Miranda July somebody app

Texting is tacky. Calling is awkward. Email is old.

On August 28th Miranda July, fimmaker, media artist, writer and everything inbetween, unveiled a new form of messaging:
Somebody — an app created with support from fashion label Miu Miu, available in the iTunes store as a free download (sadly iOS only).
The knack of somebody is the integration of strangers and random into the typical one-to-one communication of chat-applications.
When you send your friend a message through Somebody, it goes — not to your friend — but to the Somebody user nearest your friend.

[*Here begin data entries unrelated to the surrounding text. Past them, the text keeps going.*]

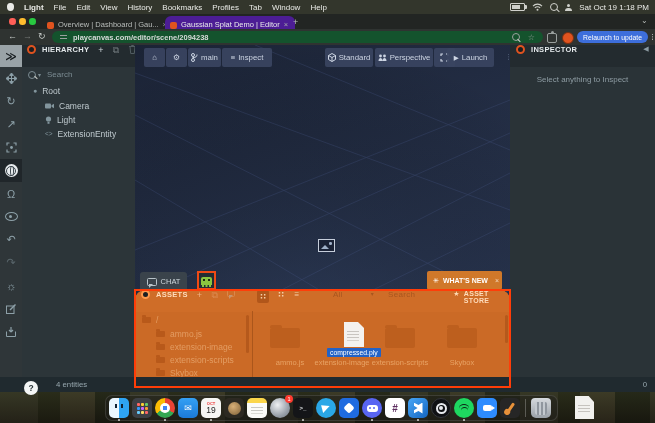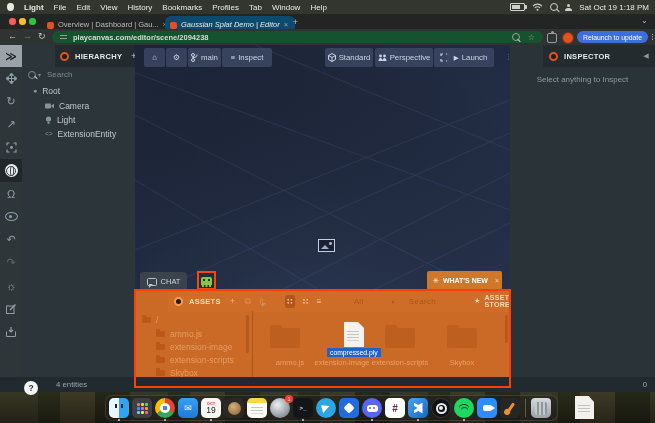--- a/index.html
+++ b/index.html
@@ -184,7 +184,7 @@
       <span>Overview | Dashboard | Gau...</span>
       <span style="margin-left:4px;color:#8b8f8d">×</span>
     </div>
-    <div class="abs tab" style="left:165px;width:120px;background:#0c4a6e;color:#e9ebea;font-style:italic;">
+    <div class="abs tab" style="left:165px;width:120px;background:#4c1d95;color:#e9ebea;">
       <span class="fav"></span>
       <span>Gaussian Splat Demo | Editor</span>
       <span style="margin-left:4px;color:#a7abaa">×</span>

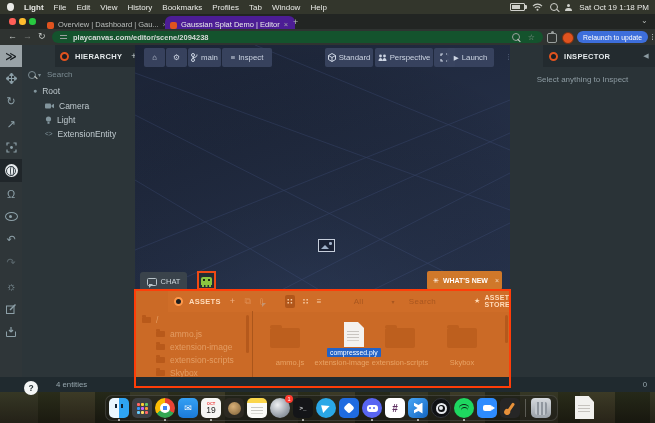--- a/index.html
+++ b/index.html
@@ -52,7 +52,7 @@
   .dim{opacity:.45;}
 
   #hier{left:22px;top:45px;width:113px;height:332px;background:#2c3539;}
-  .phead{height:22px;background:#232b2f;display:flex;align-items:center;color:#e4e9eb;font-size:7.5px;font-weight:bold;letter-spacing:.3px;margin-left:33px;}
+  .phead{height:22px;background:#232b2f;display:flex;align-items:flex-start;color:#e4e9eb;font-size:7.5px;font-weight:bold;letter-spacing:.3px;}
   .pcdot{width:9px;height:9px;border-radius:50%;border:2.5px solid #e0531f;box-sizing:border-box;background:#1a1f22;flex:0 0 auto;}
   .hicon{color:#cfd8dc;font-size:9px;margin-left:9px;font-weight:normal;}
   .searchrow{left:0;top:22px;width:113px;height:15px;color:#7b8b92;font-size:8px;display:flex;align-items:center;}

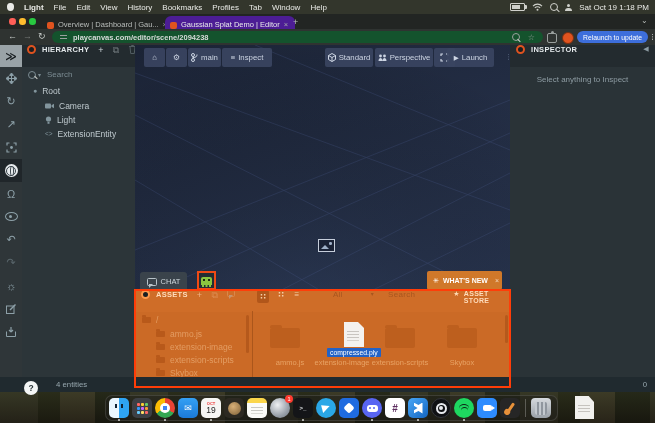--- a/index.html
+++ b/index.html
@@ -74,7 +74,7 @@
   .dropicon::after{content:"";position:absolute;right:2.5px;top:2px;width:2.5px;height:2.5px;border-radius:50%;background:#9fb0c8;}
 
   
-  #assets{left:135px;top:290px;width:375px;height:96px;background:#cb6a26;overflow:hidden;}
+  #assets{left:135px;top:290px;width:375px;height:96px;background:#cb6a26;overflow:hidden;border-radius:10px;}
   #assets .phead{background:#cf6d28;color:#ffdcbb;}
   .ah{color:#f0b183;font-size:9px;margin-left:9px;font-weight:normal;}
   .vtgl{width:9px;height:9px;color:#f6cda6;font-size:8px;display:flex;align-items:center;justify-content:center;}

This person
(probably a stranger) delivers the message verbally, acting as your stand-in. The app launched at the Venice Film Festival along with a short companion film, part of Miu Miu’s Women’s Tales series. The hilarious flic gives you an idea about what may happens if somebody uses Somebody to send you a message and will destroy your believe in the innocence of house plants forever.

Since Somebody is brand new early adapters are integral to its creation — the most hightech part of the app is not in the phone, it’s in the users who dare to deliver a message to a stranger. “I see this as far-reaching public art project, inciting performance and conversation about the value of inefficiency and risk,” says July.

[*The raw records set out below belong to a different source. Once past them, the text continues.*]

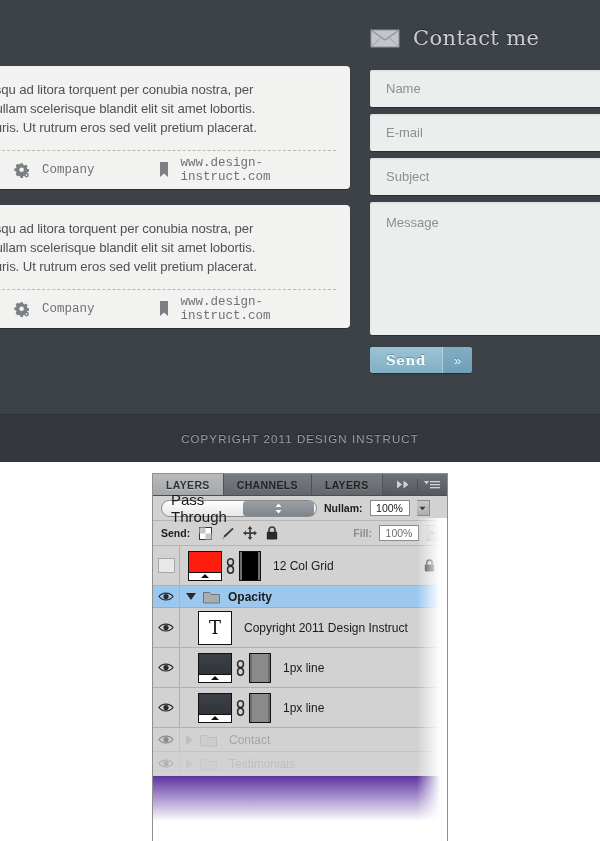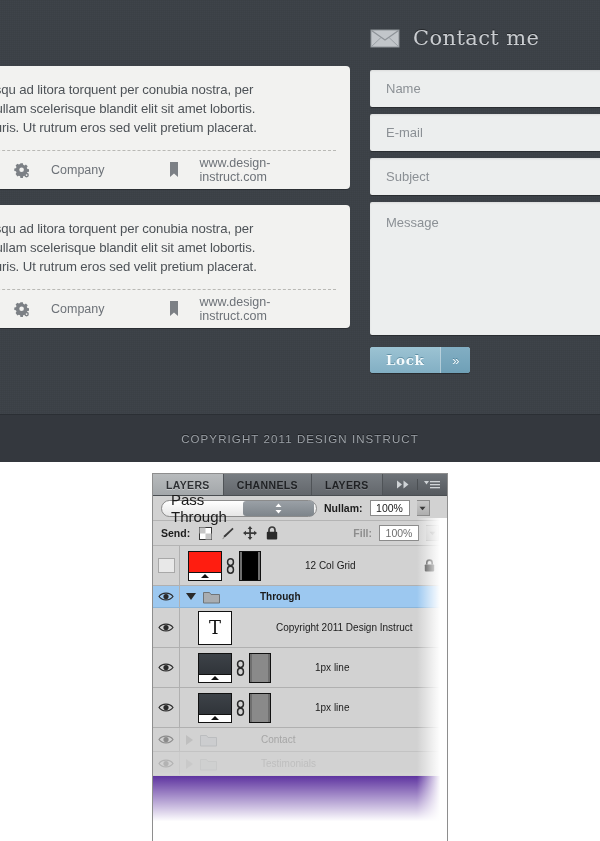--- a/index.html
+++ b/index.html
@@ -64,7 +64,7 @@
     color: #6d7278;
     font-size: 12.5px;
   }
-  .meta-item { display: flex; align-items: center; gap: 21px; }
+  .meta-item { display: flex; align-items: center; gap: 12px; font-family: Liberation Mono, monospace; }
   .meta-item.url { margin-left: 56px; }
   .meta-ico { display: block; flex: none; }
 

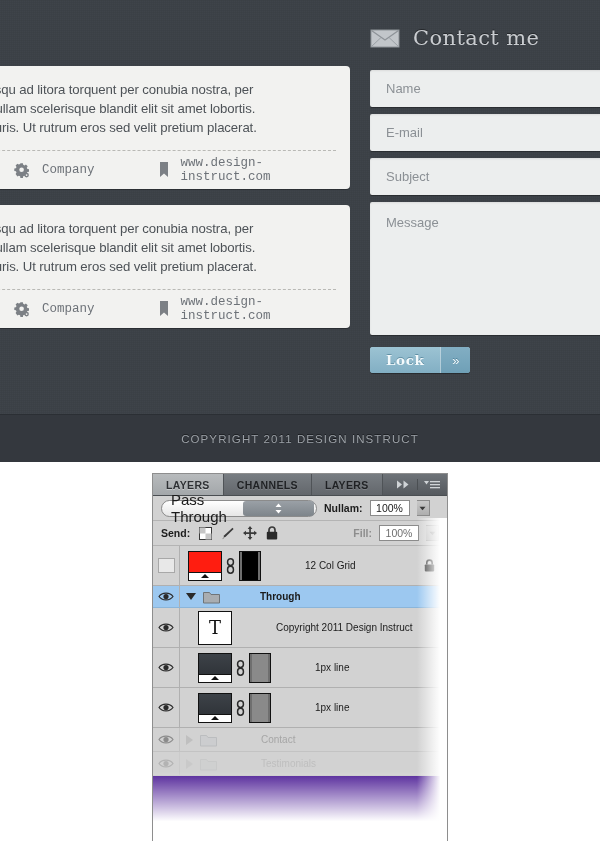--- a/index.html
+++ b/index.html
@@ -471,7 +471,7 @@
 
       <div class="send-wrap">
         <button class="send-btn">
-          <span class="send-label">Lock</span>
+          <span class="send-label">Send</span>
           <span class="send-arrow">»</span>
         </button>
       </div>

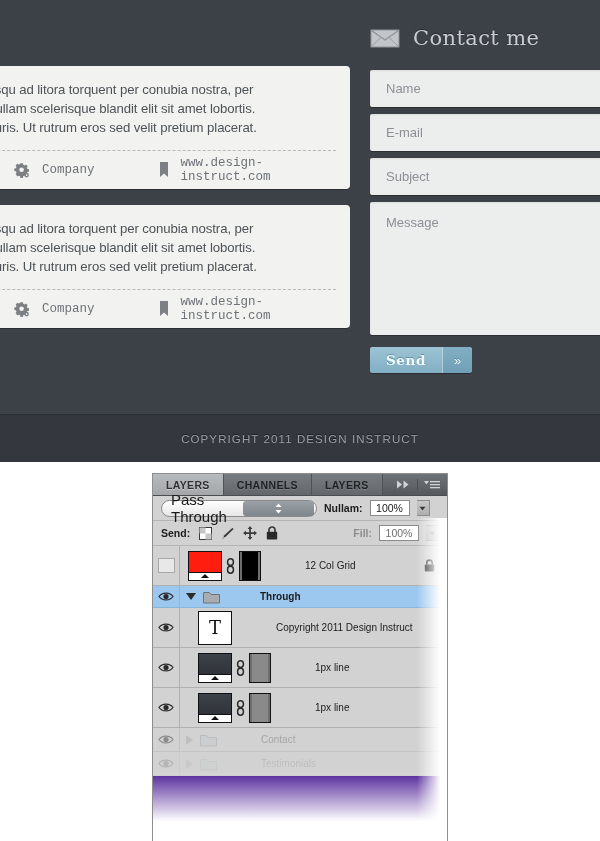--- a/index.html
+++ b/index.html
@@ -349,11 +349,10 @@
   .layer-name {
     flex: 1;
     padding-left: 12px;
-    font-size: 10px;
+    font-size: 12px;
     color: #1b1b1b;
     white-space: nowrap;
     overflow: hidden;
-    margin-left: 32px;
   }
   .layer-name.bold { font-weight: bold; padding-left: 8px; }
   .layer-name.muted { color: #6a6a6a; }

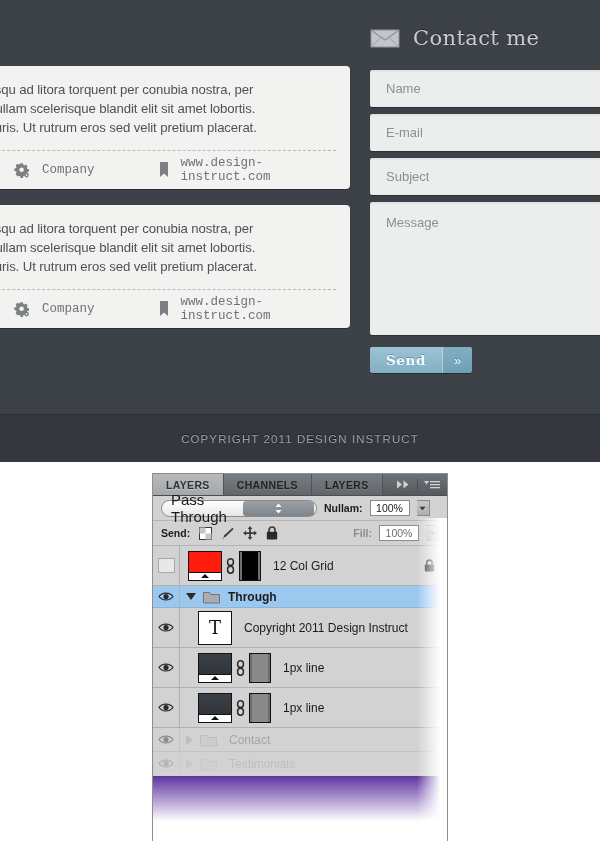--- a/index.html
+++ b/index.html
@@ -591,7 +591,7 @@
           <svg class="folder" width="17" height="14" viewBox="0 0 17 14">
             <path fill="#a9adb1" stroke="#6f7478" stroke-width="1" d="M0.5 2.5 h6 l1.5 2 h8.5 v8.5 h-16z"></path>
           </svg>
-          <span class="layer-name bold">Through</span>
+          <span class="layer-name bold">Opacity</span>
         </div>
 
         <div class="layer">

Somebody works best with a critical mass of users in a given area; colleges, workplaces, parties and concerts can become Somebody hotspots simply by designating themselves as one (details on somebodyapp.com).
Official Somebody hotspots so far include Los Angeles County Museum of Art (with a presentation by Ms. July on Sept. 11), The New Museum (presentation on Oct. 9), Yerba Buena Center for The Arts (San Francisco), Portland Institute of Contemporary Art, Museum of Fine Arts, Boston, The Walker Art Center (Minneapolis), and Museo Jumex(Mexico City.) Museum-goers are invited to and deliver messages in these spaces where there are likely to be other users.

Somebody twists our love of avatars and outsourcing —every relationship becomes a three-way. The antithesis of the utilitarian efficiency that tech promises, here, finally, is an app that makes us nervous, giddy, and alert to the people around us.